Un message passant par Casiel de Sarh risquait de se perdre en chemin :Nathanaël de Luz devrait donc aller transmettre sa bonne volonté à sa mère en personne. En plein chez la Garde, qui désirait sans doute se venger de lui pour la nuit de son évasion.

Son oncle Ariel décréta qu'il allait l'accompagner d'un potache :

— Ne t'en fais pas mon petit bonhomme, j'ai encore mes entrées dans la baraque.

Lesdites entrées étaient féminines.

Dans son jeune temps, Ariel de Luz avait été un séducteur acharné de ces dames ; le plus surprenant dans l'affaire, c'était qu'il devait s'y être pris correctement car aucune de ses conquêtes ne le lui reprochait. On aurait pu, par dérision, suggérer qu'il avait une femme dans chaque Maison, mais on aurait alors subi un laïus sur le fait que ses compagnes ne constituaient pas des pièces dans une collection et que les traiter comme telles même pour plaisanter était odieux. Comme son succès romantique avait rejailli sur Luz et en avait fait une Maison appréciée dans la Tour éternelle, sa famille le lui passait.

L'oncle et le neveu filèrent du quatre-vingt-cinquième au cinquantième en ascenseur, puis prirent un escalier de service et descendirent jusqu'à l'étage supérieur des Sarh. Ariel abandonna Nathanaël sur place en lui demandant de patienter. Nat se plaqua contre un mur et projeta une Illusion du papier peint devant lui, la plus discrète possible pour ne pas ameuter toute la Maison.

Elle était maigre et floue, cette Illusion. Il s'en frustra. Depuis sa fuite, sa prise sur ses propres pouvoirs s'amoindrissait, sans qu'il sache si cette perte de contrôle devait à une maladie du corps ou à un affaiblissement de l'esprit. Après six mois de geôle, imaginer l'un ou l'autre était aisé. Il laissa tomber le mur, ferma les yeux, et souhaita disparaître.

Ariel revint, Roseline de Sarh à son bras. La vieille demoiselle souriait en se mordillant la lèvre ; Nathanaël se demanda si son oncle s'était échangé lui-même contre son droit de passage. Cela lui aurait ressemblé. Bah, tant qu'il était heureux ainsi ; tous les Luz savaient à quel point il avait besoin de ce bonheur.
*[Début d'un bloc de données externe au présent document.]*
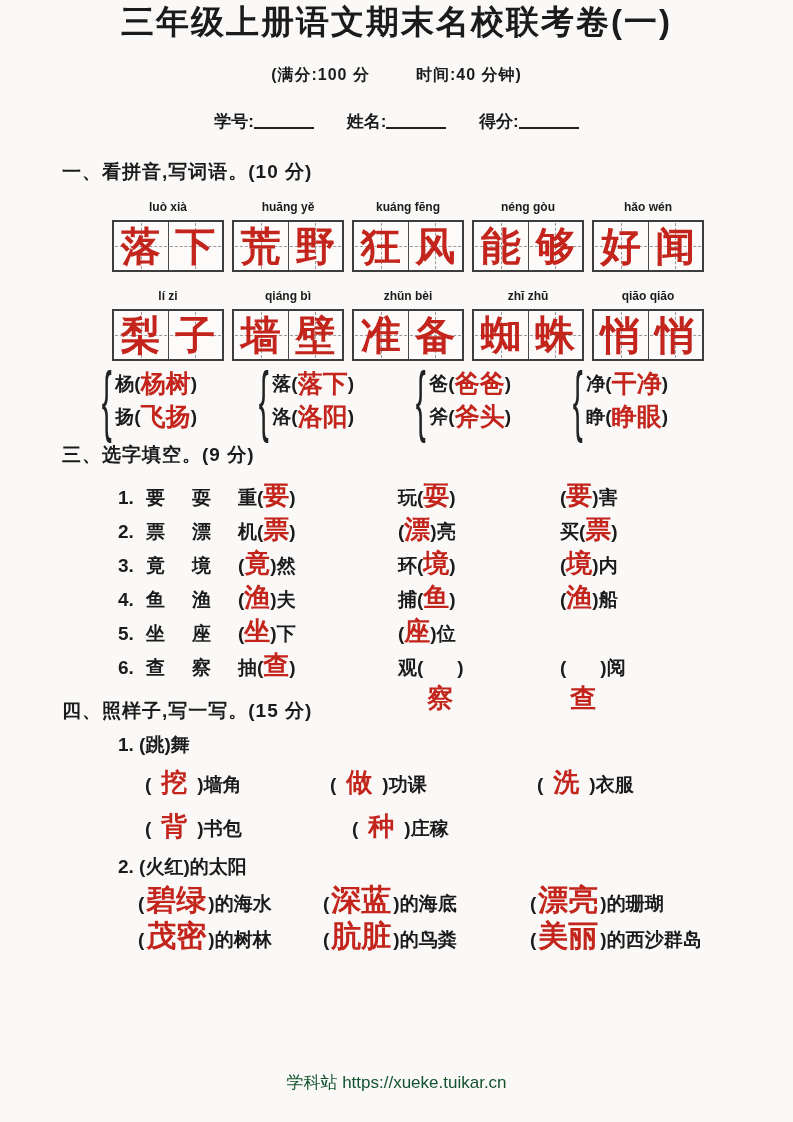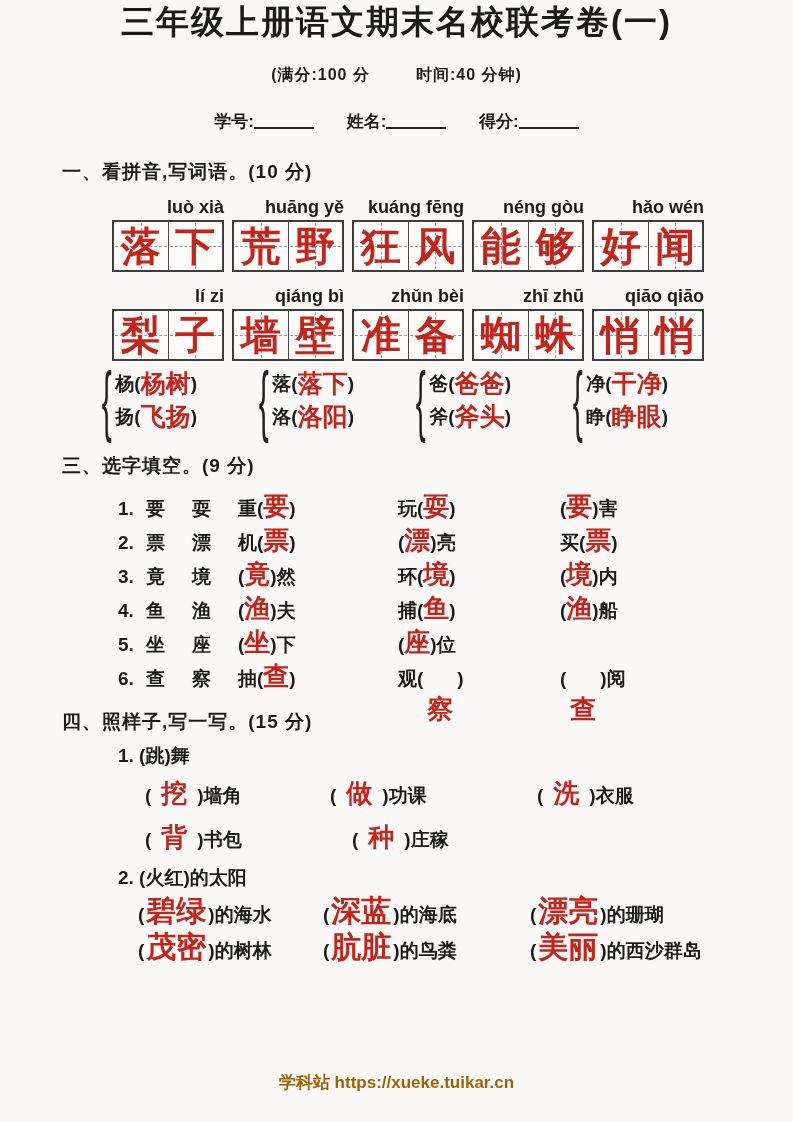--- a/index.html
+++ b/index.html
@@ -38,21 +38,21 @@
   
   .sec-head {
     margin:14px 0 0 62px;
     font-size:19px; font-weight:800; letter-spacing:1px;
   }
 
   
   .pin-row { display:flex; gap:8px; margin:10px 0 0 112px; }
   .pbox { width:112px; }
   .pinyin {
-    text-align:right; font-size:18px; font-weight:600;
+    text-align:center; font-size:12px; font-weight:600;
     height:25px; line-height:25px; white-space:nowrap;
   }
   .tzbox {
     display:flex; height:52px;
     border:2px solid #3d3d3d; background:#fcfbfa;
   }
   .cell {
     position:relative; width:54px; flex:1;
     display:flex; align-items:center; justify-content:center;
   }
@@ -103,21 +103,21 @@
   .s4row { display:flex; margin:4px 0 0 145px; height:40px; align-items:center; }
   .s4row .item { width:185px; font-size:19px; font-weight:700; white-space:nowrap; }
   .s4row .item:last-child { width:auto;margin-left:22px; }
   .s4row .red { font-size:26px; font-weight:800; padding:0 10px; }
   .s4row-adj { margin-left:138px; height:32px; }
   .s4row-adj .red { padding:0 2px; font-size:30px; }
 
   
   .footer {
     position:absolute; left:0; right:0; bottom:28px;
-    text-align:center; font-size:17px; color:#a16207; font-weight:700;
+    text-align:center; font-size:17px; color:#14532d; font-weight:400;
     font-family:"Liberation Sans","DejaVu Sans",sans-serif;
   }
 </style>
 </head>
 <body>
 
 <div class="page">
 
   <div class="title">三年级上册语文期末名校联考卷(一)</div>
   <div class="subtitle">
@@ -271,21 +271,21 @@
     </div>
     <div class="bgroup">
       <span class="brace">{</span>
       <div>
         <div class="bline"><span>净(</span><span class="red">干净</span><span>)</span></div>
         <div class="bline"><span>睁(</span><span class="red">睁眼</span><span>)</span></div>
       </div>
     </div>
   </div>
 
-  <div class="sec-head" style="margin-top:20px">三、选字填空。(9 分)</div>
+  <div class="sec-head" style="margin-top:9px">三、选字填空。(9 分)</div>
   <div class="s3">
 
     <div class="s3row">
       <span class="s3num">1.</span>
       <span class="s3choice">要</span>
       <span class="s3choice">耍</span>
       <span class="s3col1"><span>重(</span><span class="red">要</span><span>)</span></span>
       <span class="s3col2"><span>玩(</span><span class="red">耍</span><span>)</span></span>
       <span class="s3col3"><span>(</span><span class="red">要</span><span>)害</span></span>
     </div>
— Riri me dit que tu veux te réconcilier avec Angie ? C'est une bonne idée, cela lui ferait le plus grand bien. Je vous amène à sa chambre, ne faites pas attention au bazar, elle est encore sous influence.
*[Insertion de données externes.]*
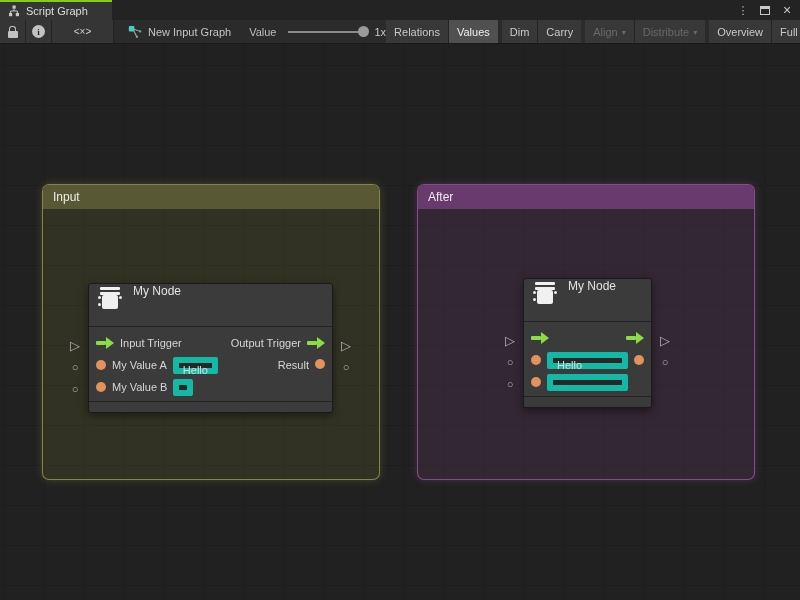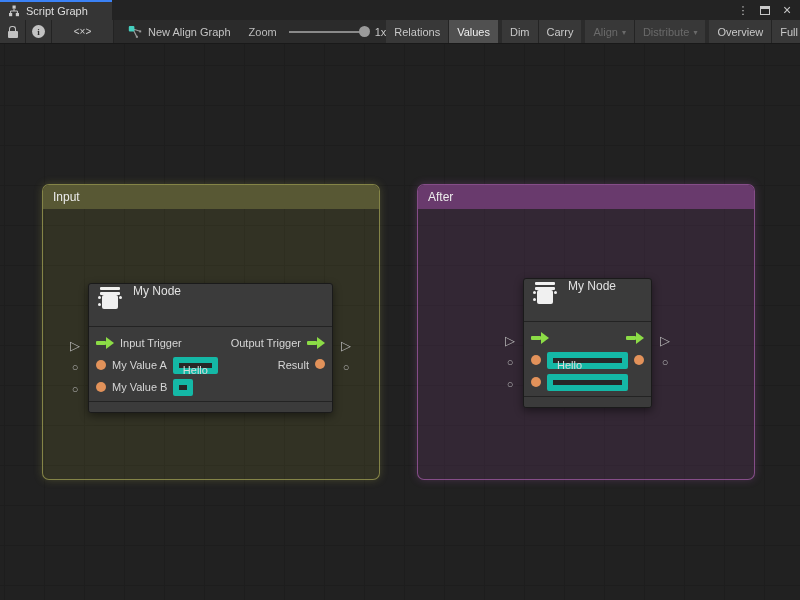--- a/index.html
+++ b/index.html
@@ -9,21 +9,21 @@
     background:#222222; color:#d4d4d4; font-size:11px;
     position:relative;
   }
 
   
   .titlebar {
     position:absolute; left:0; top:0; width:800px; height:20px;
     background:#232323; display:flex; align-items:stretch;
   }
   .tab {
-    width:112px; background:#353535; border-top:2px solid #3b82f6;
+    width:112px; background:#353535; border-top:2px solid #84cc16;
     display:flex; align-items:center; gap:6px; padding:0 8px;
     color:#dedede; font-size:11px;
   }
   .win-controls {
     margin-left:auto; display:flex; align-items:center; gap:4px; padding-right:4px;
     color:#c8c8c8;
   }
   .win-btn { width:18px; height:18px; display:flex; align-items:center; justify-content:center; }
   .kebab { font-size:11px; letter-spacing:0; }
   .maxi { width:10px; height:9px; border:1px solid #c8c8c8; border-top:3px solid #c8c8c8; }
@@ -183,25 +183,25 @@
     <span>&lt;×&gt;</span>
   </div>
 
   <div class="newgraph">
     <svg width="14" height="14" viewBox="0 0 14 14">
       <path d="M5 4 L12 6.2 M5 4 L8.6 11.5" stroke="#9a9a9a" stroke-width="1.2" fill="none"></path>
       <rect x="0.8" y="1" width="5.6" height="5.6" rx="1" fill="#45d0c0"></rect>
       <rect x="11.2" y="5.4" width="2" height="2" fill="#9a9a9a"></rect>
       <rect x="7.9" y="10.8" width="2" height="2" fill="#9a9a9a"></rect>
     </svg>
-    <span>New Align Graph</span>
+    <span>New Input Graph</span>
   </div>
 
   <div class="zoom-ctl">
-    <span>Zoom</span>
+    <span>Value</span>
     <div class="zoom-track">
       <div class="zoom-handle"></div>
     </div>
     <span class="zoom-val">1x</span>
   </div>
 
   <div class="tb-right">
     <div class="tb-group">
       <div class="tb-txt">Relations</div>
       <div class="tb-txt active">Values</div>

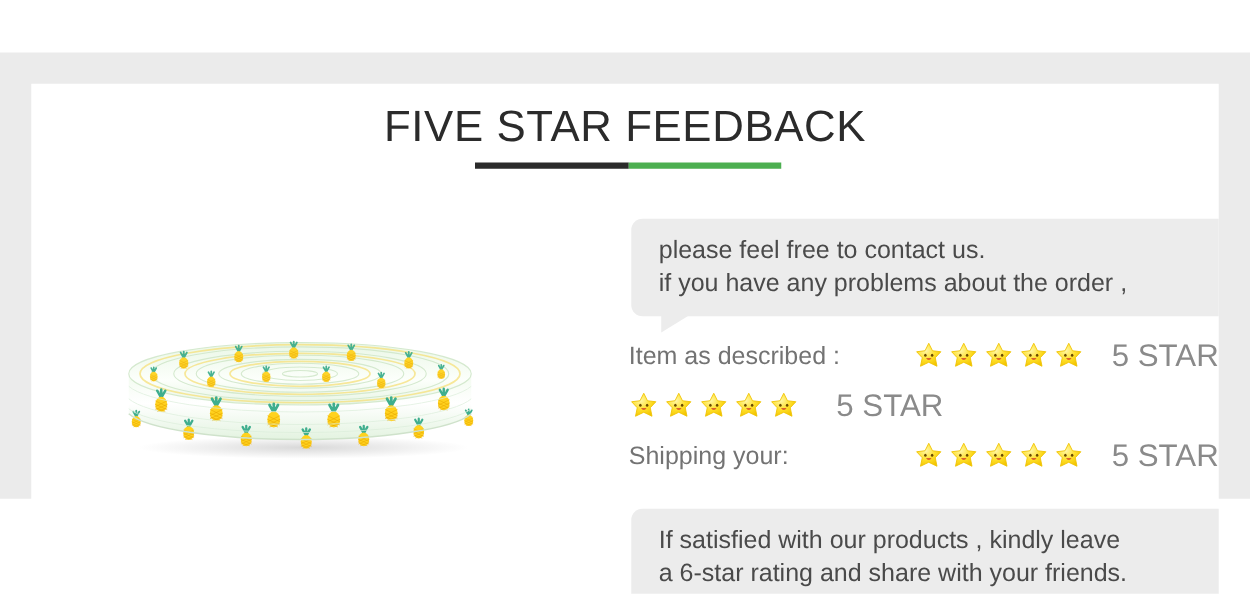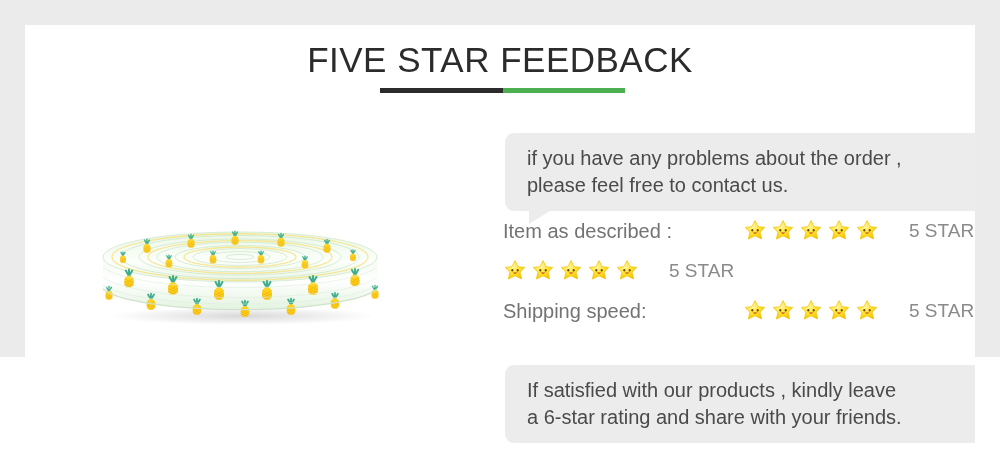--- a/index.html
+++ b/index.html
@@ -14,20 +14,21 @@
     overflow: hidden;
   }
 
   
   #frame {
     position: relative;
     width: 1000px;
     height: 357px;
     background: #ebebeb;
     box-sizing: border-box;
+    margin-top: 42px;
   }
   #canvas {
     position: absolute;
     left: 25px;
     top: 25px;
     width: 950px;
     height: 425px;
     background: #ffffff;
     overflow: hidden;
   }
@@ -110,21 +111,21 @@
     border-left: 0 solid transparent;
     border-right: 26px solid transparent;
     border-top: 16px solid #ececec;
   }
   .bubble-line { display: block; }
 
   
   #ratings {
     position: absolute;
     left: 23px;
-    top: 186px;
+    top: 198px;
     width: 472px;
   }
   .rating-row {
     position: relative;
     height: 40px;
     display: flex;
     align-items: center;
   }
   .rating-label {
     width: 240px;
@@ -132,21 +133,21 @@
     color: #737373;
     white-space: nowrap;
   }
   .rating-stars {
     width: 150px;
     display: flex;
     align-items: center;
     gap: 4px;
   }
   .rating-value {
-    font-size: 19px;
+    font-size: 25px;
     color: #8a8a8a;
     white-space: nowrap;
     margin-left: 16px;
   }
   .star-ico { display: block; width: 24px; height: 24px; }
 </style>
 </head>
 <body>
 
 <div id="frame">
@@ -247,22 +248,22 @@
           </g>
 
           <path d="M8,74 A140,26 0 0 0 282,74" fill="none" stroke="#cfe2cb" stroke-width="1.2"></path>
         </svg>
       </div>
     </div>
 
     <div id="right-col">
 
       <div class="bubble" id="bubble-top">
+        <span class="bubble-line">please feel free to contact us.</span>
         <span class="bubble-line">if you have any problems about the order ,</span>
-        <span class="bubble-line">please feel free to contact us.</span>
         <span class="bubble-tail"></span>
       </div>
 
       <div id="ratings">
 
         <div class="rating-row">
           <span class="rating-label">Item as described :</span>
           <span class="rating-stars">
             <span class="star-ico"><svg viewBox="0 0 24 24" width="24" height="24" xmlns="http://www.w3.org/2000/svg">
                   <defs>
@@ -335,21 +336,21 @@
                   <path d="M12 1.6 15 7.6 21.7 8.4 17.2 13.2 18.6 20 12 16.8 5.4 20 6.8 13.2 2.3 8.4 9 7.6Z" fill="url(#sg)" stroke="#f0c200" stroke-width="0.7" stroke-linejoin="round"></path>
                   <ellipse cx="9.3" cy="11.2" rx="1" ry="1.2" fill="#6b4a00"></ellipse>
                   <ellipse cx="14.7" cy="11.2" rx="1" ry="1.2" fill="#6b4a00"></ellipse>
                   <path d="M9.8 13.6 Q12 16 14.2 13.6 Z" fill="#d0342c"></path>
                 </svg></span>
           </span>
           <span class="rating-value">5 STAR</span>
         </div>
 
         <div class="rating-row">
-          <span class="rating-label">Shipping speed:</span>
+          <span class="rating-label">Shipping your:</span>
           <span class="rating-stars">
             <span class="star-ico"><svg viewBox="0 0 24 24" width="24" height="24" xmlns="http://www.w3.org/2000/svg">
                   <path d="M12 1.6 15 7.6 21.7 8.4 17.2 13.2 18.6 20 12 16.8 5.4 20 6.8 13.2 2.3 8.4 9 7.6Z" fill="url(#sg)" stroke="#f0c200" stroke-width="0.7" stroke-linejoin="round"></path>
                   <ellipse cx="9.3" cy="11.2" rx="1" ry="1.2" fill="#6b4a00"></ellipse>
                   <ellipse cx="14.7" cy="11.2" rx="1" ry="1.2" fill="#6b4a00"></ellipse>
                   <path d="M9.8 13.6 Q12 16 14.2 13.6 Z" fill="#d0342c"></path>
                 </svg></span>
             <span class="star-ico"><svg viewBox="0 0 24 24" width="24" height="24" xmlns="http://www.w3.org/2000/svg">
                   <path d="M12 1.6 15 7.6 21.7 8.4 17.2 13.2 18.6 20 12 16.8 5.4 20 6.8 13.2 2.3 8.4 9 7.6Z" fill="url(#sg)" stroke="#f0c200" stroke-width="0.7" stroke-linejoin="round"></path>
                   <ellipse cx="9.3" cy="11.2" rx="1" ry="1.2" fill="#6b4a00"></ellipse>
Ariel avait donc omis de préciser la dimension politique de leur rapprochement ; tant mieux pour eux.

La porte d'Angeline de Coq était étanche. Nathanaël s'en trouva perplexe. Roseline expliqua :

— Quand elle est dans un état altéré de conscience, Angeline fait baver ses Illusions partout ; vous connaissez sa puissance, elle empêchait les autres de travailler. Nous lui avons réservé cette pièce infranchissable à l'Illusion et tout le monde est content.

Elle toqua à l'huis puis déverrouilla le sas.

Nathanaël et Ariel entrèrent dans un palais couvert de livres du sol aux voûtes.

— Il a de la barbe, celui-là, nota Ariel. Ta mère ressort ce mirage depuis avant ta naissance.

Roseline referma la porte étanche. Nathanaël et Ariel avancèrent vers la silhouette couchée d'Angeline de Coq.

Elle roula ses yeux vers les nouveaux arrivants. Ils se remplirent de larmes.

— Daniel ?

Ariel déglutit et hocha la tête en signe de dénégation.